La malignidad draculina quedó hecha trizas con la cinta de Mel Brooks – Drácula , un muerto muy contento y feliz –protagonizada por el comediante Leslie Nielsen– quien ridiculizó todos los estereotipos del príncipe de las tinieblas y dejó en paños menores al infeliz renacido.
Drácula, el de verdad
Los aficionados a buscarle seis patas al gato husmean en la historia para encontrar un antecedente real de los vampiros, y dar visos de verdad a sus fantasías.

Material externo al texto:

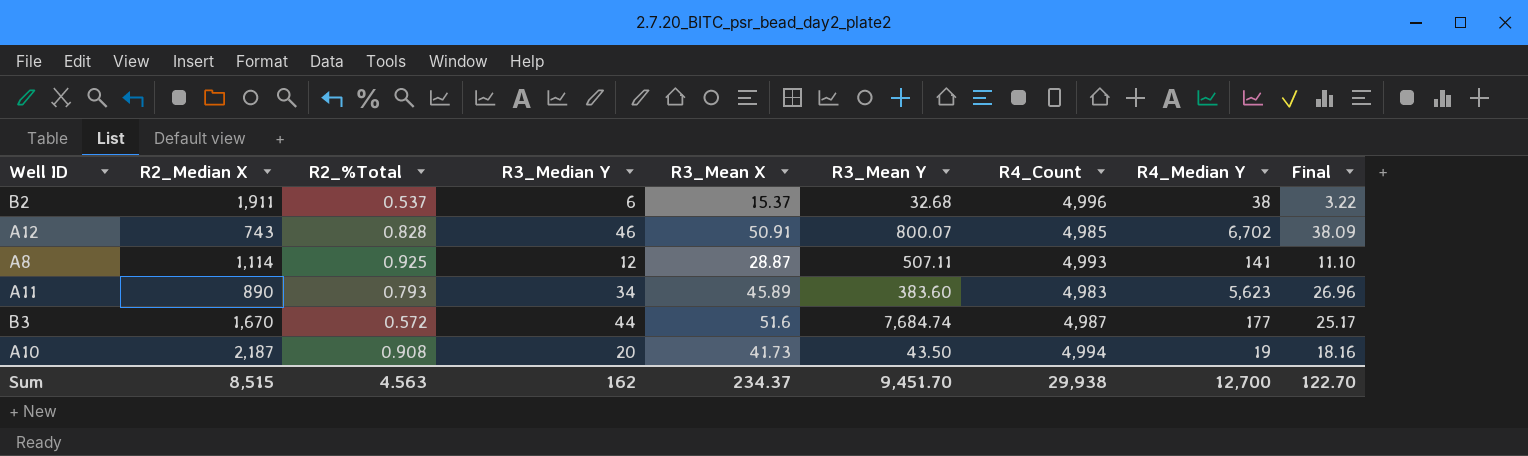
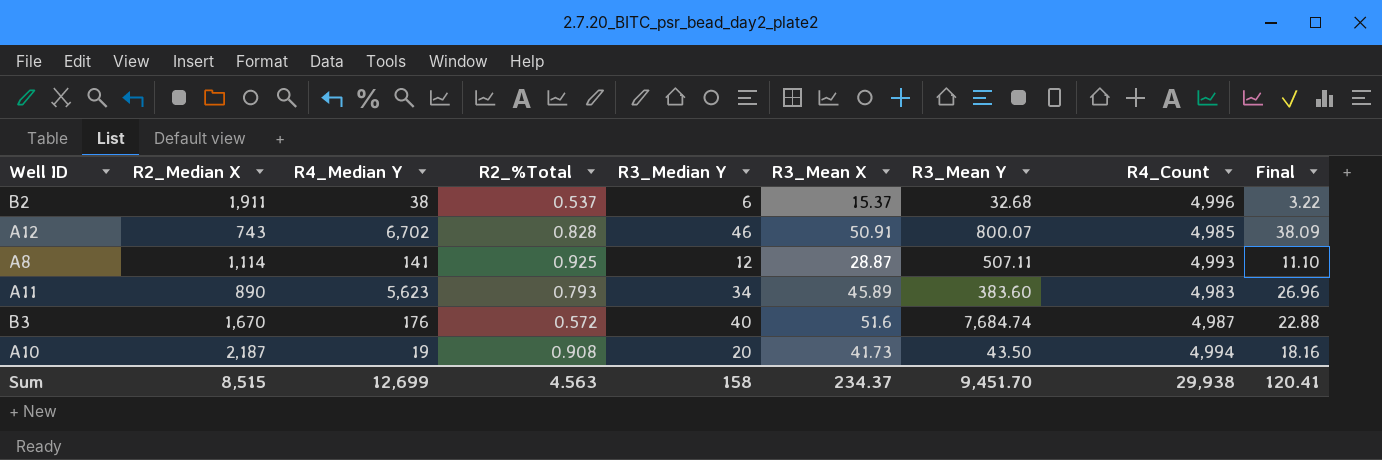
column R4_Median Y | position: 8 -> 3
B3 | R4_Median Y: 177 -> 176
B3 | R3_Median Y: 44 -> 40
B3 | Final: 25.17 -> 22.88
Sum | R4_Median Y: 12,700 -> 12,699
Sum | R3_Median Y: 162 -> 158
Sum | Final: 122.70 -> 120.41

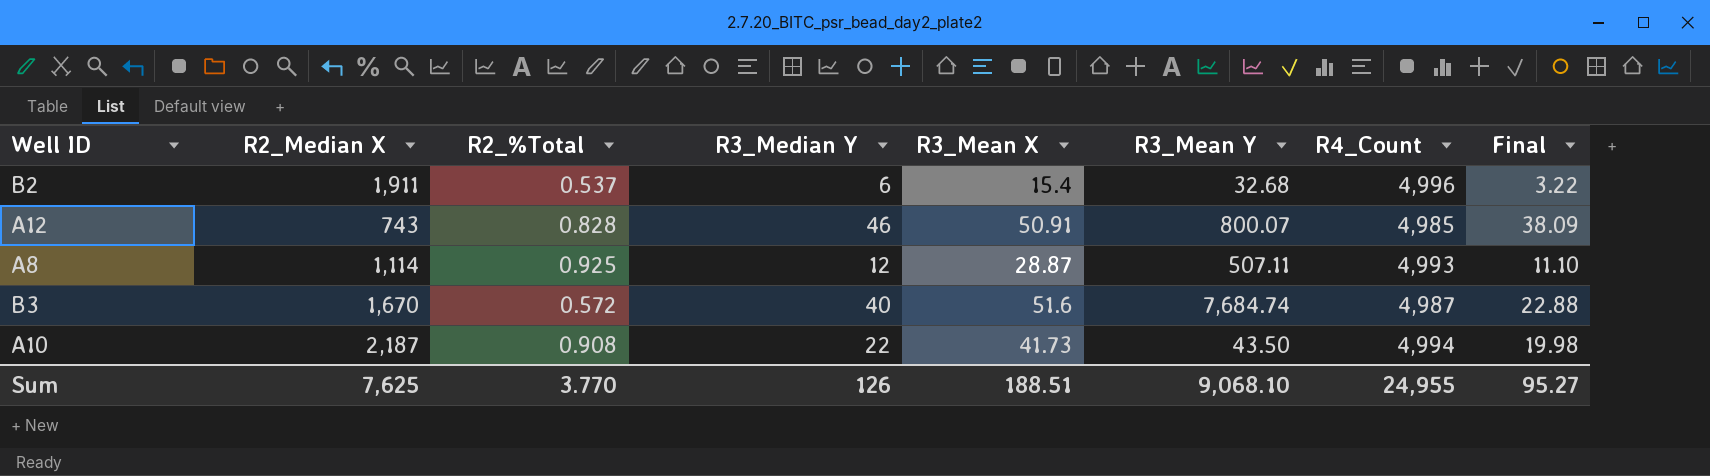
column R4_Median Y | position: 3 -> none
row A11: 890 | 5,623 | 0.793 | 34 | 45.89 | 383.60 | 4,983 | 26.96 -> none
B2 | R3_Mean X: 15.37 -> 15.4
A10 | R3_Median Y: 20 -> 22
A10 | Final: 18.16 -> 19.98
Sum | R2_Median X: 8,515 -> 7,625
Sum | R2_%Total: 4.563 -> 3.770
Sum | R3_Median Y: 158 -> 126
Sum | R3_Mean X: 234.37 -> 188.51
Sum | R3_Mean Y: 9,451.70 -> 9,068.10
Sum | R4_Count: 29,938 -> 24,955
Sum | Final: 120.41 -> 95.27

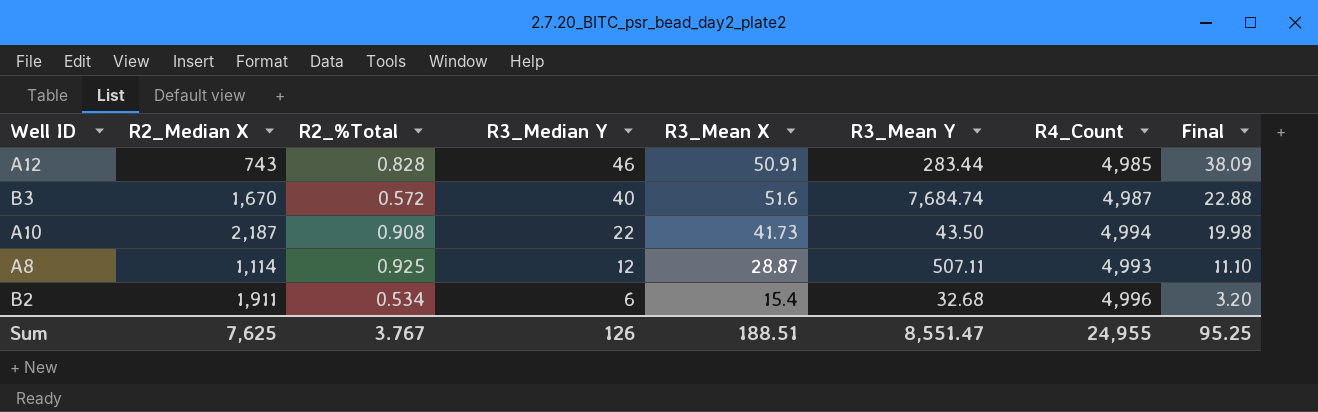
row order: none -> R3_Median Y descending
A12 | R3_Mean Y: 800.07 -> 283.44
B2 | R2_%Total: 0.537 -> 0.534
B2 | Final: 3.22 -> 3.20
Sum | R2_%Total: 3.770 -> 3.767
Sum | R3_Mean Y: 9,068.10 -> 8,551.47
Sum | Final: 95.27 -> 95.25

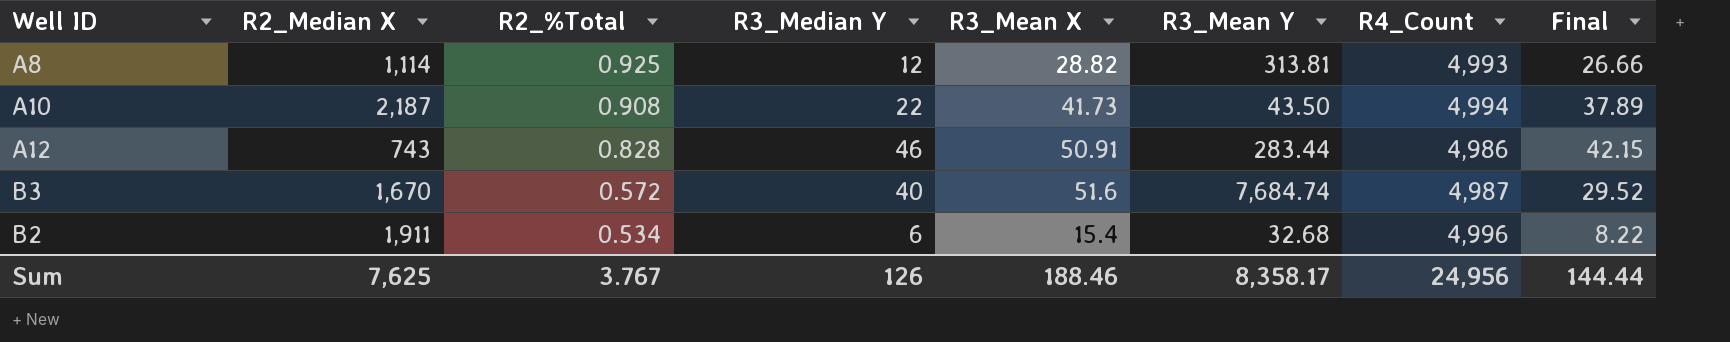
row order: R3_Median Y descending -> R2_%Total descending
column Final | formula: [R2_%Total] * [R3_Median Y] -> [R2_%Total] * [R3_Mean X]
A8 | R3_Mean X: 28.87 -> 28.82
A8 | R3_Mean Y: 507.11 -> 313.81
A12 | R4_Count: 4,985 -> 4,986
Sum | R3_Mean X: 188.51 -> 188.46
Sum | R3_Mean Y: 8,551.47 -> 8,358.17
Sum | R4_Count: 24,955 -> 24,956
Sum | Final: 95.25 -> 144.44

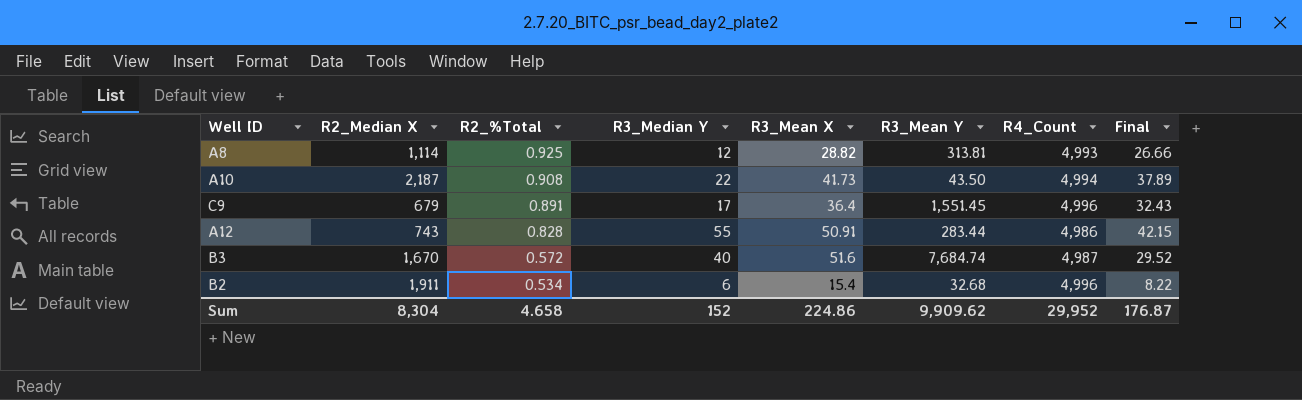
row C9: none -> 679 | 0.891 | 17 | 36.4 | 1,551.45 | 4,996 | 32.43
A12 | R3_Median Y: 46 -> 55
Sum | R2_Median X: 7,625 -> 8,304
Sum | R2_%Total: 3.767 -> 4.658
Sum | R3_Median Y: 126 -> 152
Sum | R3_Mean X: 188.46 -> 224.86
Sum | R3_Mean Y: 8,358.17 -> 9,909.62
Sum | R4_Count: 24,956 -> 29,952
Sum | Final: 144.44 -> 176.87

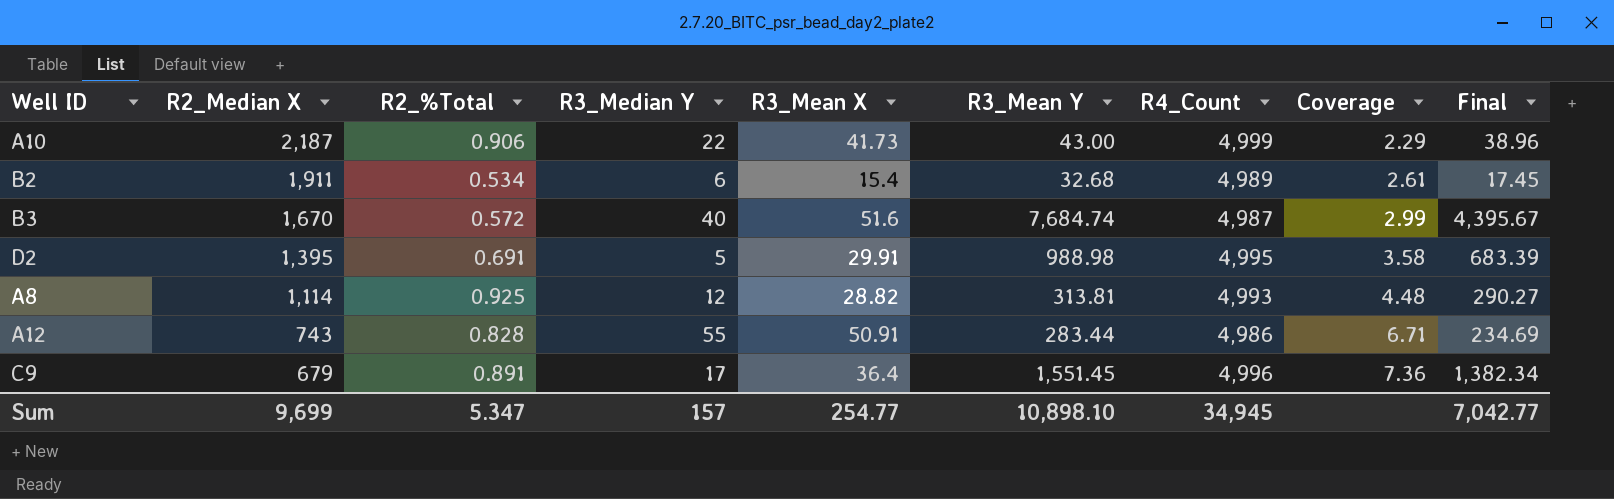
row order: R2_%Total descending -> R2_Median X descending
column Coverage | formula: none -> [R4_Count] / [R2_Median X]
column Final | formula: [R2_%Total] * [R3_Mean X] -> [R2_%Total] * [R3_Mean Y]
A10 | R2_%Total: 0.908 -> 0.906
A10 | R3_Mean Y: 43.50 -> 43.00
A10 | R4_Count: 4,994 -> 4,999
B2 | R4_Count: 4,996 -> 4,989
row D2: none -> 1,395 | 0.691 | 5 | 29.91 | 988.98 | 4,995 | 3.58 | 683.39
Sum | R2_Median X: 8,304 -> 9,699
Sum | R2_%Total: 4.658 -> 5.347
Sum | R3_Median Y: 152 -> 157
Sum | R3_Mean X: 224.86 -> 254.77
Sum | R3_Mean Y: 9,909.62 -> 10,898.10
Sum | R4_Count: 29,952 -> 34,945
Sum | Final: 176.87 -> 7,042.77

Unos aseguran que la aristócrata húngara Elizabeth Bárthory, que vivió entre los siglos XVI y XVII, es un referente. A la noble, la acusaron de secuestrar cientos de jovencitas a las que desangraba, para bañarse en ese líquido y conservar su juventud. El 7 de enero de 1611 sus secuaces fueron condenados a la hoguera y ella fue emparedada viva en sus aposentos.
Otros le endosan el sanbenito a Gilles de Rais, un noble francés del siglo XV –que luchó junto a Juana de Arco– y le achacaron la tortura y asesinato de 300 niños.
Los psiquiatras forenses creen que la conducta de ambos se asocia más con la psicosis y esquizofrenia, si bien podría tratarse de un tipo de trastorno mental motivado por el placer libidinoso de ver, tocar o beber la sangre de otro.
Si uno quiere hilar fino podría pensar que el príncipe Vladislaus III, de Valaquia, conocido también como Vlad II o Vlad Tepes, el “empalador”, cumplía los requisitos para ser un auténtico Drácula.
Este nació en Sighioara, Transilvania, allá por 1429; en un tiempo y lugar donde las rivalidades por el poder eran zanjadas por medio de la crueldad extrema y las limpiezas étnicas.
Por una serie de causas, que no vienen al cuento, Vlad III fue educado por el sultán Murat II que lo trató a las patadas; el niño desarrolló una aversión visceral contra los turcos y un gusto especial por hacerlos sufrir.
Una vez liberado de su amo decidió cobrarse todas las facturas; entre 1454 y 1462 sacrificó a 40 mil enemigos. La más célebre de esas matatingas ocurrió en la noche de pascua de 1459, cuando reunió a la nobleza de su reino, los emborrachó y al final los empaló. Eso consistía en atravesar a la víctima con una estaca –desde el trasero hasta la boca– y clavarla al piso.
El rey estaba convencido de que irrigar sus comidas con sangre fresca le daba vigor sexual y poderes sobrenaturales; de ahí que decapitaba a sus rivales y asaba las cabezas.
Como suele ocurrir la leyenda supera a la realidad y Vlad III tal vez no eran tan sanguinario; en Bucarest –Rumania– hay un busto que lo recuerda como un héroe que luchó por la independencia de su nación.
Y aunque no fuera así, los turistas pagan por ir de excursión sadomasoquista al castillo de Drácula; ahí, el chupasangre de colmillos afilados es una celebridad postmoderna, una mentira convertida en verdad: alta, oscura y espantosa.